Madeleine Sackler
Madeleine Sackler started off her career editing films. She directed and produced her first film, The Lottery, in 2010 and was shortlisted for an Academy Award. Two years later she directed and produced Duke 91 & 92: Back to Back, a documentary about the Duke Blue Devils' repeat basketball national championship seasons. Dangerous Acts Starring the Unstable Elements of Belarus (2013) debuted at the Toronto International Film Festival in 2013 and is comprised of smuggled footage from the oppressive Belarussian regime. Dangerous Acts won an Emmy Award and received the Grand Jury prize at One World International Human Rights Documentary Film Festival, the Golden Butterfly at The Hague Movies that Matter Festival, Best Documentary at the Minneapolis St. Paul International Film Festival, the Audience Award at Lighthouse International Film Festival, and 3 awards at Biografilm Festival, including the Audience Award.

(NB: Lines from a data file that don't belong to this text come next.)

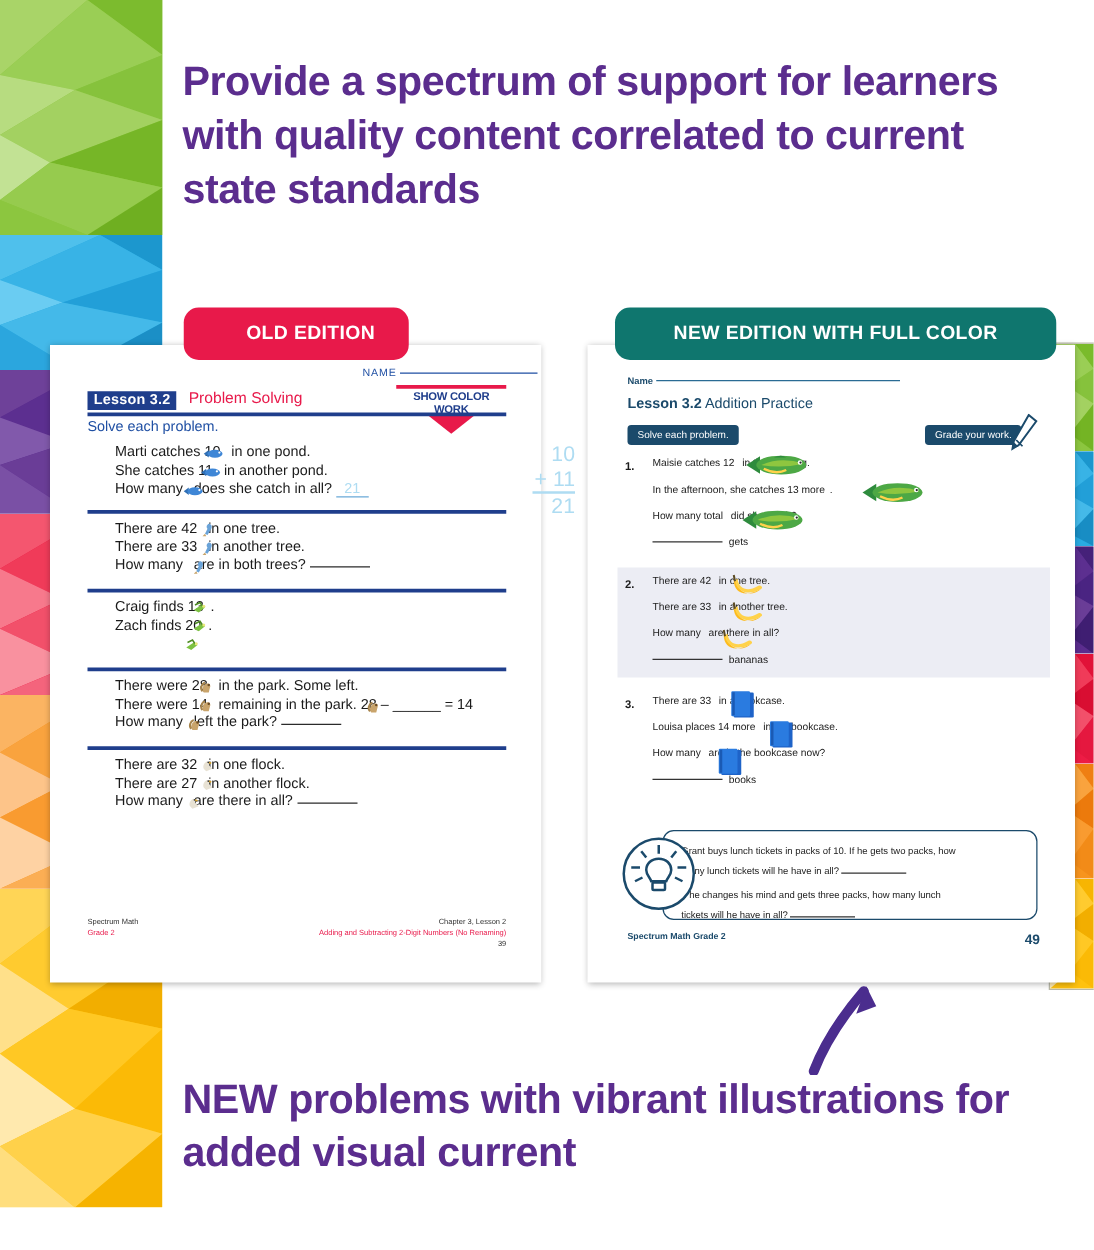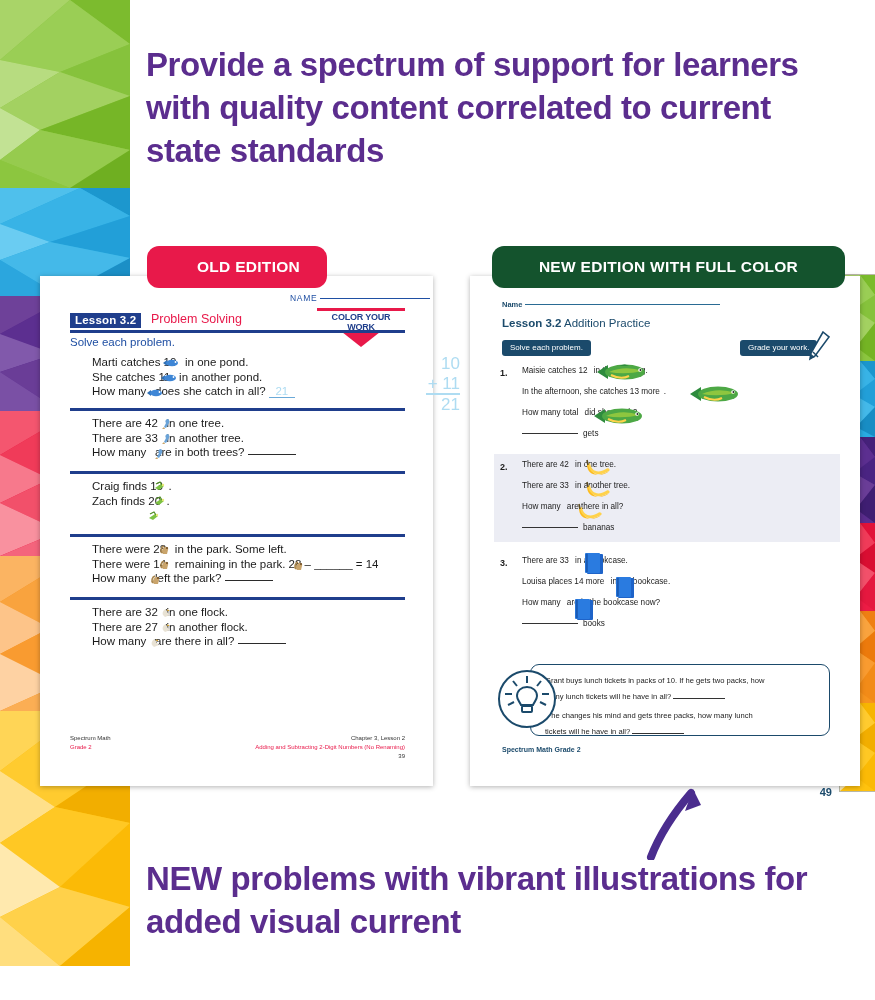--- a/index.html
+++ b/index.html
@@ -24,21 +24,21 @@
   #headline-top    { left:146px; top:44px;  width:690px; font-size:33px; }
   #headline-bottom { left:146px; top:858px; width:690px; font-size:33px; }
 
   
   .badge {
     position:absolute; color:#fff; font-weight:bold; font-size:15.5px;
     letter-spacing:0.3px; text-align:center; border-radius:12px;
     display:flex; align-items:center; justify-content:center; z-index:6;
   }
   #badge-old { left:147px; top:246px; width:180px; height:42px; background:#E8194A;padding-left:23px; }
-  #badge-new { left:492px; top:246px; width:353px; height:42px; background:#14532d; }
+  #badge-new { left:492px; top:246px; width:353px; height:42px; background:#0f766e; }
 
   
   .sheet {
     position:absolute; background:#fff; z-index:4;
     box-shadow:0 1px 5px rgba(0,0,0,0.30);
   }
   #sheet-old { left:40px;  top:276px; width:393px; height:510px; }
   #sheet-new { left:470px; top:276px; width:390px; height:510px; }
 
   
@@ -161,21 +161,21 @@
   }
   #bulb-badge {
     position:absolute; left:28px; top:394px; width:58px; height:58px;
     border-radius:50%; background:#fff; border:2.5px solid #1B4A6B;
     z-index:3;
   }
   .new-footer {
     position:absolute; left:32px; top:470px; width:330px; font-size:7px;
     color:#1B4A6B; font-weight:bold;
   }
-  .new-footer .pg { float:right; font-size:11px;margin-top:40px; }
+  .new-footer .pg { float:right; font-size:11px; }
 
   #arrow-purple { position:absolute; left:645px; top:785px; z-index:7; }
 </style>
 </head>
 <body>
 
 <div class="edge-strip" id="left-strip">
   <div class="facet-band" style="height:188px;">
     <svg viewBox="0 0 130 188" preserveAspectRatio="none">
       <rect width="130" height="188" fill="#8CC63F"></rect>
@@ -356,21 +356,21 @@
     <span>NAME</span><span class="rule"></span>
   </div>
 
   <div class="old-lesson-row">
     <span class="old-lesson-tag">Lesson 3.2</span>
     <span class="old-lesson-title">Problem Solving</span>
   </div>
 
   <div class="syw">
     <div class="syw-top"></div>
-    <div class="syw-text">COLOR YOUR WORK</div>
+    <div class="syw-text">SHOW COLOR WORK</div>
     <div class="syw-arrow"></div>
   </div>
 
   <div class="old-rule-main"></div>
 
   <div class="old-instr">Solve each problem.</div>
 
   <div class="old-block" style="top:80px;">
     <div class="ln">
       <span>Marti catches 10   in one pond.</span>

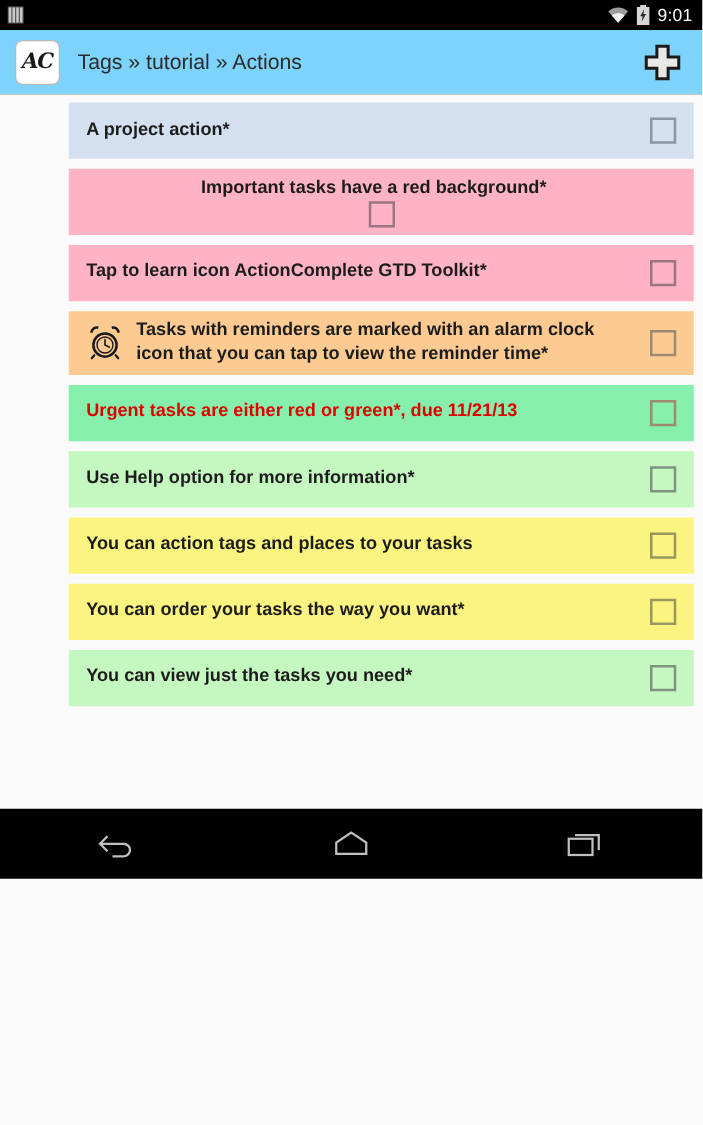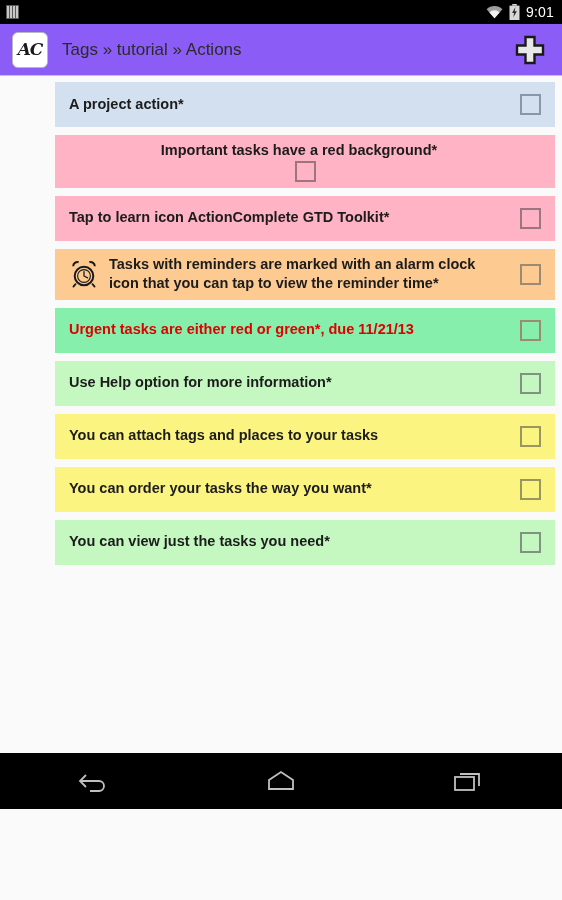--- a/index.html
+++ b/index.html
@@ -8,21 +8,21 @@
     width: 562px;
     height: 900px;
     background: #fafafa;
     font-family: "Liberation Sans", sans-serif;
     overflow: hidden;
   }
 
   .device {
     position: relative;
     width: 562px;
-    height: 809px;
+    height: 703px;
     background: #fafafa;
     display: flex;
     flex-direction: column;
   }
 
   
   .status-bar {
     height: 24px;
     background: #000000;
     display: flex;
@@ -47,21 +47,21 @@
     color: #ffffff;
     font-size: 14px;
     letter-spacing: 0.2px;
     line-height: 1;
     font-family: "Liberation Sans", sans-serif;
   }
 
   
   .action-bar {
     height: 52px;
-    background: #8b5cf6;
+    background: #7dd3fc;
     border-bottom: 1px solid #c6c6c6;
     display: flex;
     align-items: center;
     padding: 0 12px 0 12px;
     flex: 0 0 auto;
     justify-content: flex-end;
   }
   .app-logo {
     width: 36px;
     height: 36px;
@@ -235,21 +235,21 @@
       </div>
       <div class="task-row orange" style="background: #86efac; justify-content: center;">
         <div class="task-text urgent" style="color: rgb(224, 0, 0);">Urgent tasks are either red or green*, due 11/21/13</div>
         <div class="task-checkbox"></div>
       </div>
       <div class="task-row green" style="background: rgb(197, 248, 192);">
         <div class="task-text">Use Help option for more information*</div>
         <div class="task-checkbox"></div>
       </div>
       <div class="task-row yellow" style="background: rgb(252, 244, 129);">
-        <div class="task-text">You can attach tags and places to your tasks</div>
+        <div class="task-text">You can action tags and places to your tasks</div>
         <div class="task-checkbox"></div>
       </div>
       <div class="task-row yellow" style="background: rgb(252, 244, 129);">
         <div class="task-text">You can order your tasks the way you want*</div>
         <div class="task-checkbox"></div>
       </div>
       <div class="task-row green" style="background: rgb(197, 248, 192);">
         <div class="task-text">You can view just the tasks you need*</div>
         <div class="task-checkbox"></div>
       </div>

Most recently, Great Curve Films produced two new films: O.G., a narrative film starring Jeffrey Wright and Theothus Carter, and It's a Hard Truth Ain't It, both of which are now available on HBO. Hard Truth was nominated for an Emmy, marking it the first time incarcerated filmmakers have been nomianted.
Madeleine received the Bill Webber Award for Community Service from Hudson Link for Higher Education in Prison for the two films, which were both filmed in collaboration with men inside a maximum-security prison in Indiana.